What all did MILW use the small 2 bay PS2’s for though? They’re only like 30 or 35 scale feet long so I could have a nice longer consist of these in a fairly small space. Or even the 3000 and 4000 PS2’s, if I remember right they were the same 2-bay PS2 design just with 3 bays. And what is this MAGOR one? Never heard of that before.

All of the one I listed above are 3 bay cars of 70-100 ton capacity. The 2 bay cars are ‘cement’ hoppers - basically 70 ton capacity for ‘dense’ loading(like cement). The difference in the grey vs yellow paint scheme was un-lined vs lined interiors. The small MAGOR order were aluminum cars - inpainted with block black lettering.

Jim

I guess the small hoppers are out. I really don’t have room to model it, not to mention I don’t really see the concrete factory by the house getting PS2’s of cement, all the 2 bay cylindricals I do believe ACF. Not quite sure. There is always a crap load of them there, but when the trains come through they never have any of those hoppers in fiddle yard behind the apartment (just 4750’s, 4740’s, and 4650’s for the rendering plant), and I’ve never really seen trucks go through either. I’ve seen a 2 trucks there this month. But I know they do stuff, the hopper count does vary, I have seen crews drop some hoppers off, and more importantly I even have a picture of them spotting a car in a covered bay with a trackmobile. I’ve looked but I can’t even tell you the places name. The only reason I have a guess is because I kept running into a listing for a concrete business with no address, all the other concrete business included addresses so I knew where they were. It did give a number but I really don’t think I would get to far by asking them “what’s the name of your business and what exactly do you do over there?”

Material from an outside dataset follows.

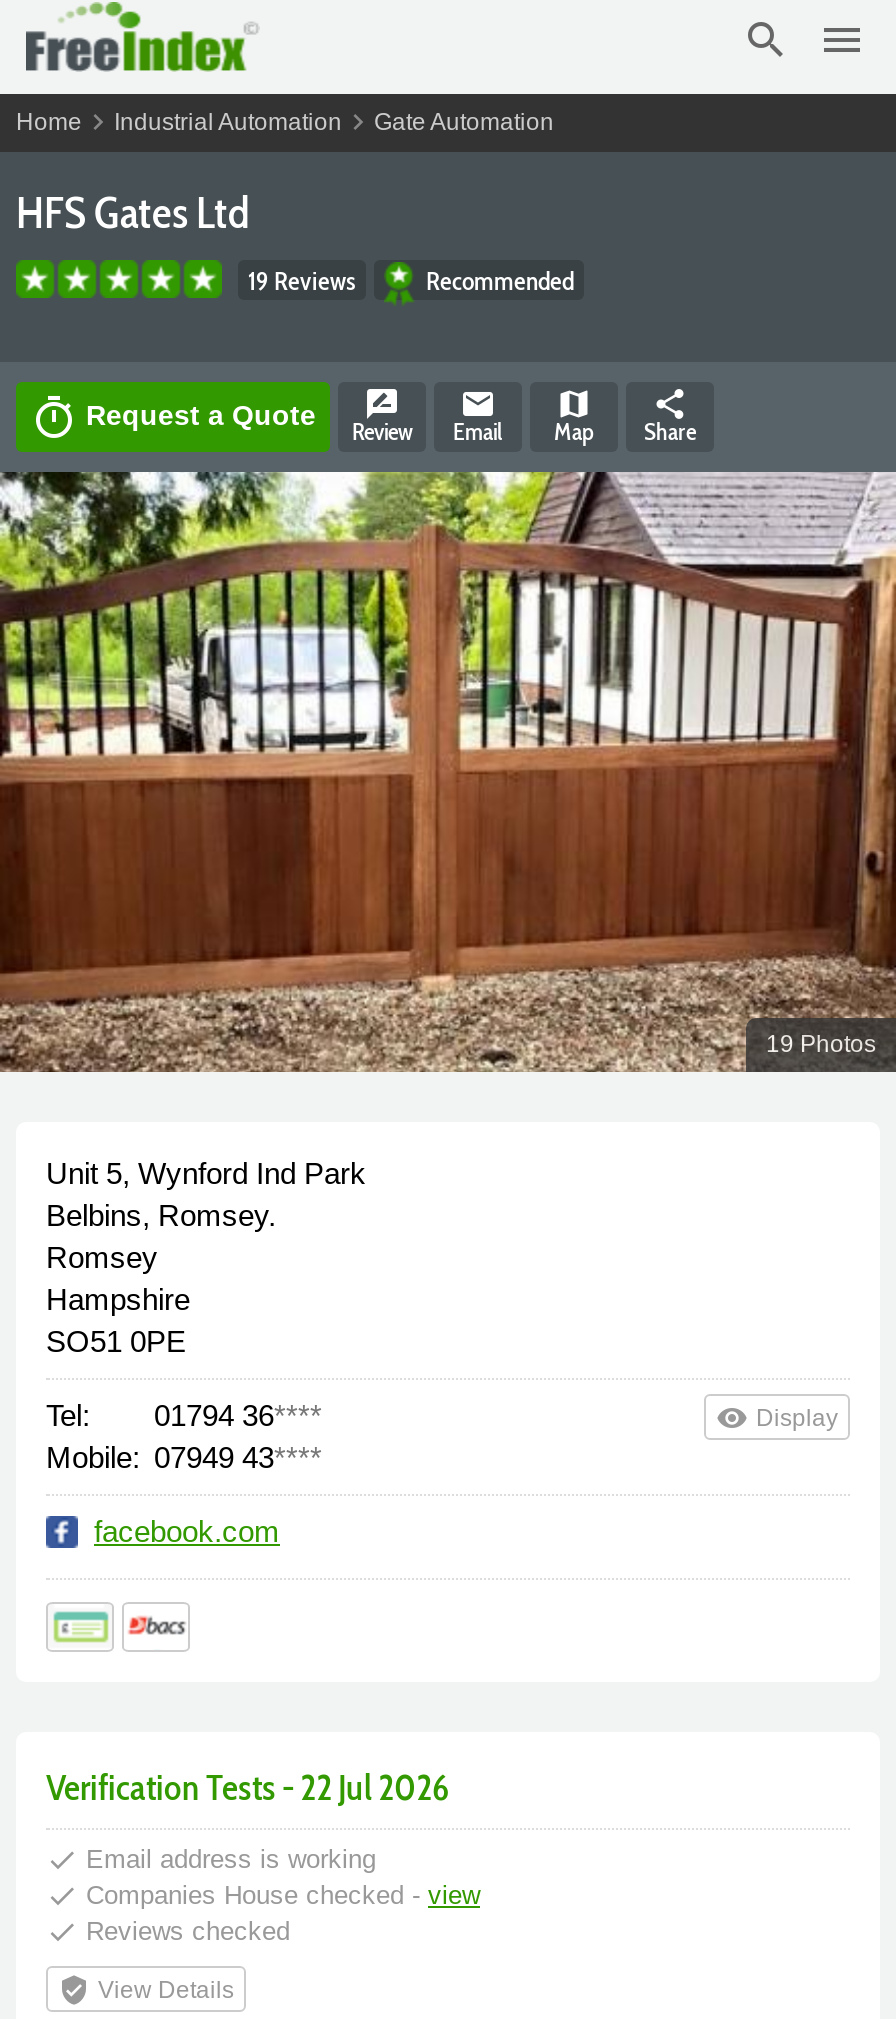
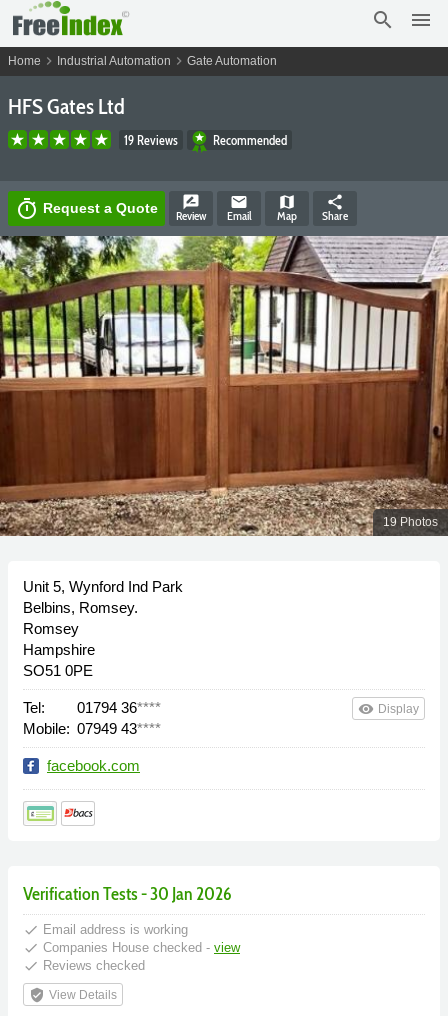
- Verification Tests - 22 Jul 2026
+ Verification Tests - 30 Jan 2026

Most of the cement covered hoppers seem to be ACF Center-Flow style 2-bay cars. Soo had a batch that were built as 3-bay P-S cars, then had them cut down into 2-bay cars.

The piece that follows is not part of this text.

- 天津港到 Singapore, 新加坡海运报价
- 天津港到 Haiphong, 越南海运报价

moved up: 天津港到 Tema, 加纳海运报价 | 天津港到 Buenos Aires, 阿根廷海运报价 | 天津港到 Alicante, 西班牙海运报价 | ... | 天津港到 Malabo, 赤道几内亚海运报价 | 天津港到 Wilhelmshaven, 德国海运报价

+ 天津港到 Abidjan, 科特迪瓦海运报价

I used to switch a cement place in Madison. They were real hot to get the Soo cars unloaded first, as railroad owned cars cost more in per diem, car hire, etc. The “X” cars (private owner, reporting marks ending in X) sat for a while. In the winter they were pretty slow, but the summer could see 20 cars a day (or more) unloaded.

MILW served a glass factory in Burlington, WI. They get 2-bay CHs of sand. Still using some old MILW cars, 96000 series. About 3000 cu. ft. I don’t know of any available models.

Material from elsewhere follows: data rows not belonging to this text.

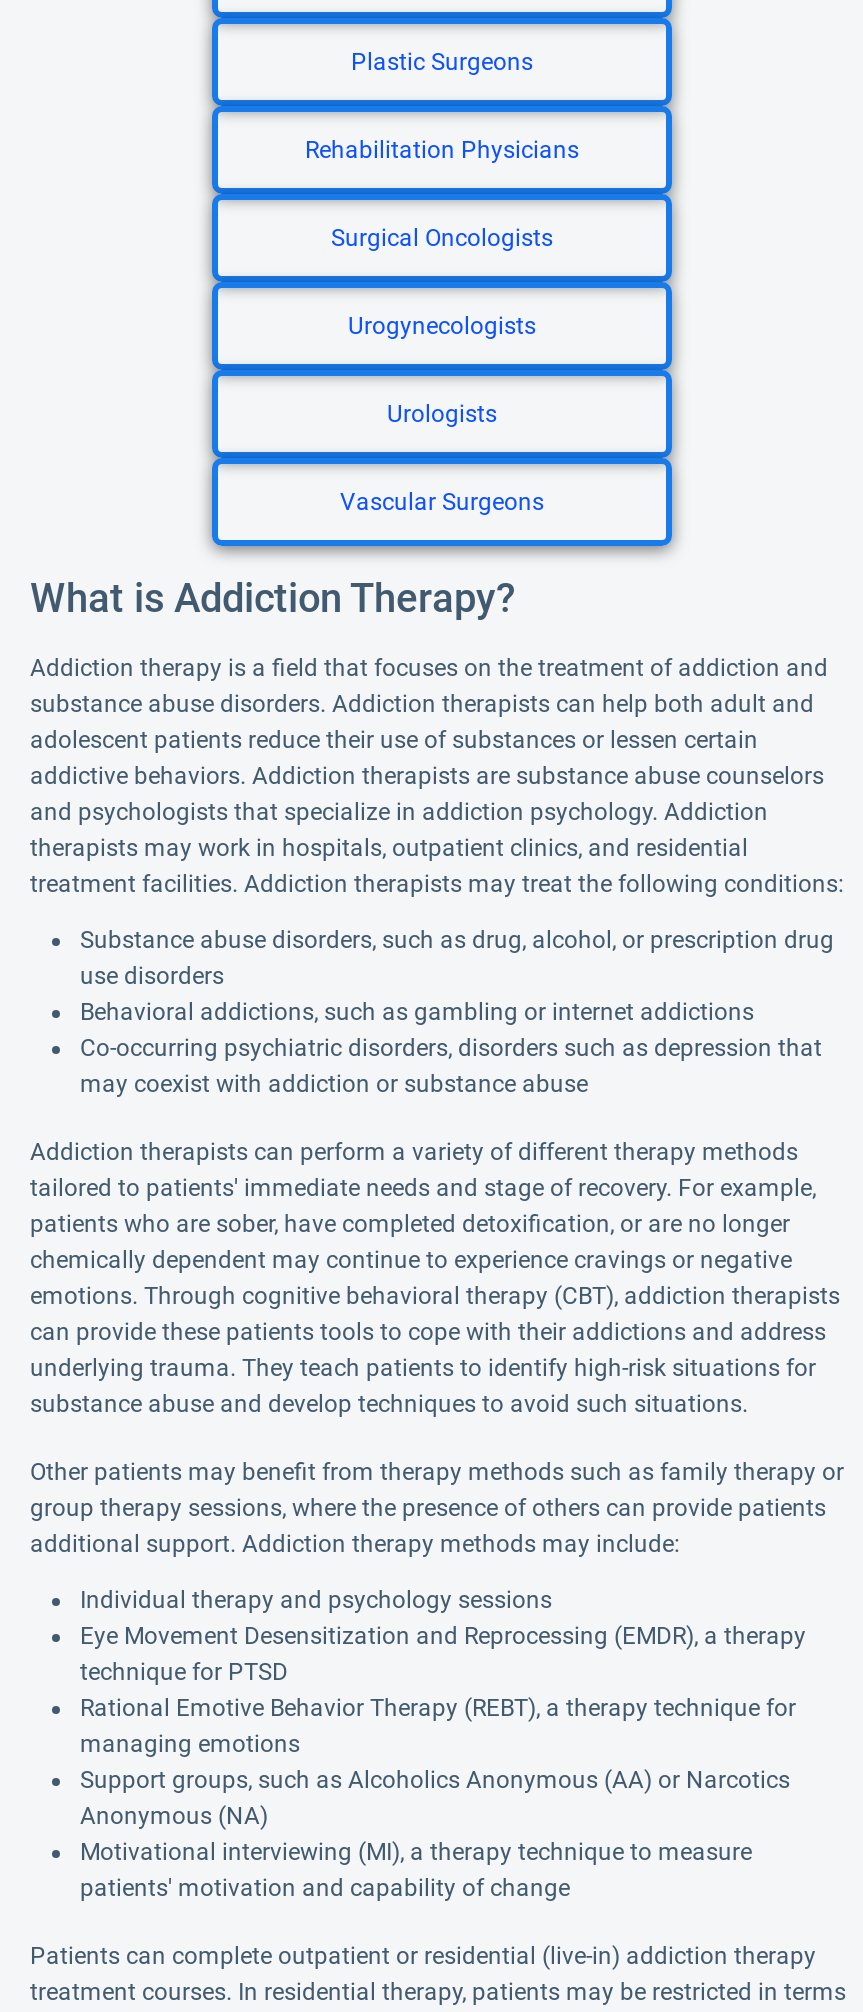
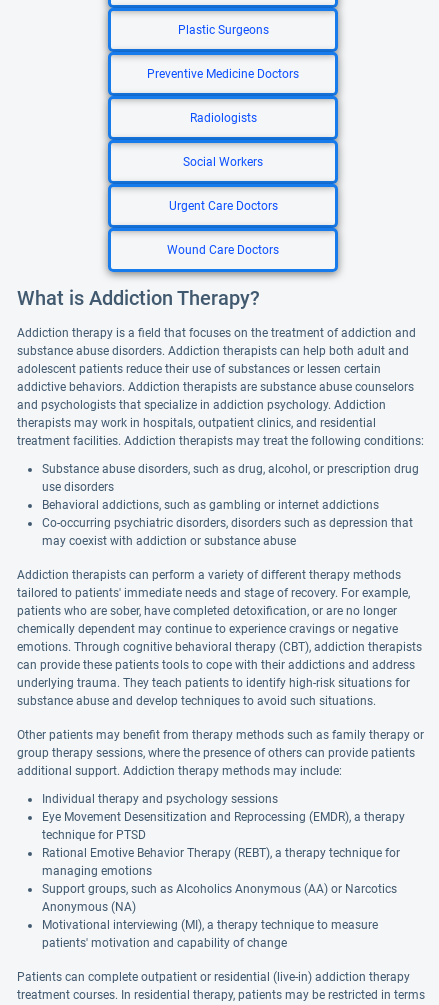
- Rehabilitation Physicians
+ Preventive Medicine Doctors

- Surgical Oncologists
+ Radiologists

- Urogynecologists
+ Social Workers

- Urologists
+ Urgent Care Doctors

- Vascular Surgeons
+ Wound Care Doctors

There is also a sand mine in Utley, WI, that loads foundry sand. Usually in 2-bay CHs, Center-Flow and ribbed side.

MILW had a total of 5 ACF 4650s. The rest were ribbed side.

This sorta came up because I was looking around at Deluxe Innovations (half their stuff in the Walthers '08 N/Z catalogue isn’t even listed on the web site now) and they have a 3 pack set of the 2-bay PS2’s with square hatches that I really liked. I’m still having trouble picking out trains too. Short line isn’t big enough to be using like F7’s and such. I could honestly get away with using all switchers and just have a caboose taging along, but no one makes an N scale 70 tonner. I think I might mave my RR get it’s traction sand in hoppers maybe.